On Tue, Apr 26, 2022 at 1:23 PM Jassat, Usamah <us...@amazon.co.uk.invalid>
wrote:

> Thanks for the feedback.
>
> # The TaskManager replicas
> Yeah I think this makes sense and explicitly stating TM replicas makes
> more sense in the standalone mode. I will update the FLIP and clarify this.
>
> # How the JobManager and TaskManager pods are managed?
> I think deployments for both TaskManager and JobManager pods should be
> sufficient as we just need a pool of TaskManagers and this also matches the
> Flink documentation for setting up a Flink Standalone cluster on k8s [1].
>
>
> # Version support
> That's great to hear that we can support 1.13.
>
> I would want to support ZooKeeper HA for last-state upgrade however if
> this is some sort of limitation that doesn't make this possible then we can
> fall-back to limitations for older versions. Do you know if there are any
> limitations of ZooKeeper HA that may mean it won't work with last-state
> upgrade mode?
>
> [1]
> https://nightlies.apache.org/flink/flink-docs-master/docs/deployment/resource-providers/standalone/kubernetes/
>
> Thanks,
> Usamah
>
> On 26/04/2022, 10:10, "Yang Wang" <da...@gmail.com> wrote:
>
>     CAUTION: This email originated from outside of the organization. Do
> not click links or open attachments unless you can confirm the sender and
> know the content is safe.
>
>
>
>     Thanks for creating the FLIP-223 and starting the discussion.
>
>     I have some quick questions.
>
>     # The TaskManager replicas
>
>
>     The TaskManager replicas need to be configured both for standalone
> session
>     and application.
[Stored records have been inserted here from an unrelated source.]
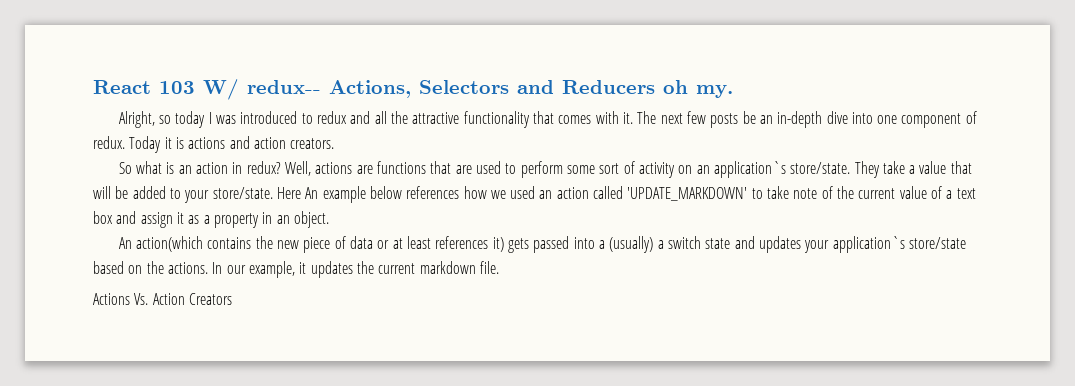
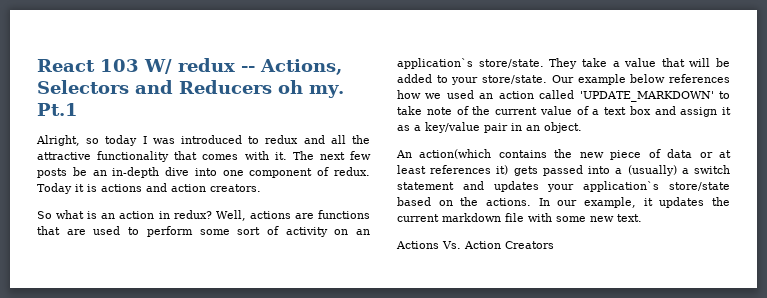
[247,80,321,94] redux-- -> [178,58,255,72] redux --
(733, 91) none -> [37,103,78,116] Pt.1
[276,187,319,199] Here An -> [551,75,574,83] Our
[213,213,259,228] property -> [425,122,508,133] key/value pair
[705,238,731,249] state -> [397,182,454,190] statement
[479,261,499,274] file. -> [505,213,642,222] file with some new text.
Because it could not be calculated if the parallelism
> is
>     set via java codes.
>
>
>     # How the JobManager and TaskManager pods are managed?
>
>     We could use k8s Deployment to manage the JobManager pods. Of cause,
> k8s
>     Job, StatefulSet also make sense.
>
>
>     What would you like to do for the TaskManager pods?
>
>
>
>     # Version support
>
>     Native support could work from 1.13 and I have created a ticket for
> this[1].
>
>
>     Considering the last-state upgrade mode, the K8s HA should be enabled.
> I am
>     afraid even standalone mode before 1.12 could not work.
>
>     Do you want to introduce the ZooKeeper HA or add some limitations for
>     version choice?
>
>
>
>
>     [1]. https://issues.apache.org/jira/browse/FLINK-27412
>
>
>
>     Best,
>
>     Yang
>
>     Jassat, Usamah <us...@amazon.co.uk.invalid> 于2022年4月25日周一 18:25写道:
>
>     > Hi everyone,
>     >
>     > We would like to start the discussion of the adding standalone mode
>     > support to the Flink Kubernetes operator. Standalone mode was
> initially
>     > considered as part of FLIP-212 but decided to be out of scope to
> focus on
>     > Flink native k8s integration for that FLIP [1]. Standalone support
> will
>     > also open the door to supporting previous Flink versions in the
> operator
>     > which I would also like to open discussion about.
>     >
>     > I have created a FLIP with the details on the general changes that
> we are
>     > proposing:
>     >
> https://cwiki.apache.org/confluence/display/FLINK/FLIP-223%3A+Implement+standalone+mode+support+in+the+kubernetes+operator
>     >
>     >
>     > Looking forward to your feedback.
>     >
>     > Regards,
>     > Usamah
>     >
>     > [1]
>     >
> https://cwiki.apache.org/confluence/display/FLINK/FLIP-212%3A+Introduce+Flink+Kubernetes+Operator
>     >
>
>

Re: [DISCUSS] FLIP-223: Implement standalone mode support in the kubernetes operator

Posted by "Jassat, Usamah" <us...@amazon.co.uk.INVALID>.
Thanks for the feedback.
 
# The TaskManager replicas
Yeah I think this makes sense and explicitly stating TM replicas makes more sense in the standalone mode. I will update the FLIP and clarify this.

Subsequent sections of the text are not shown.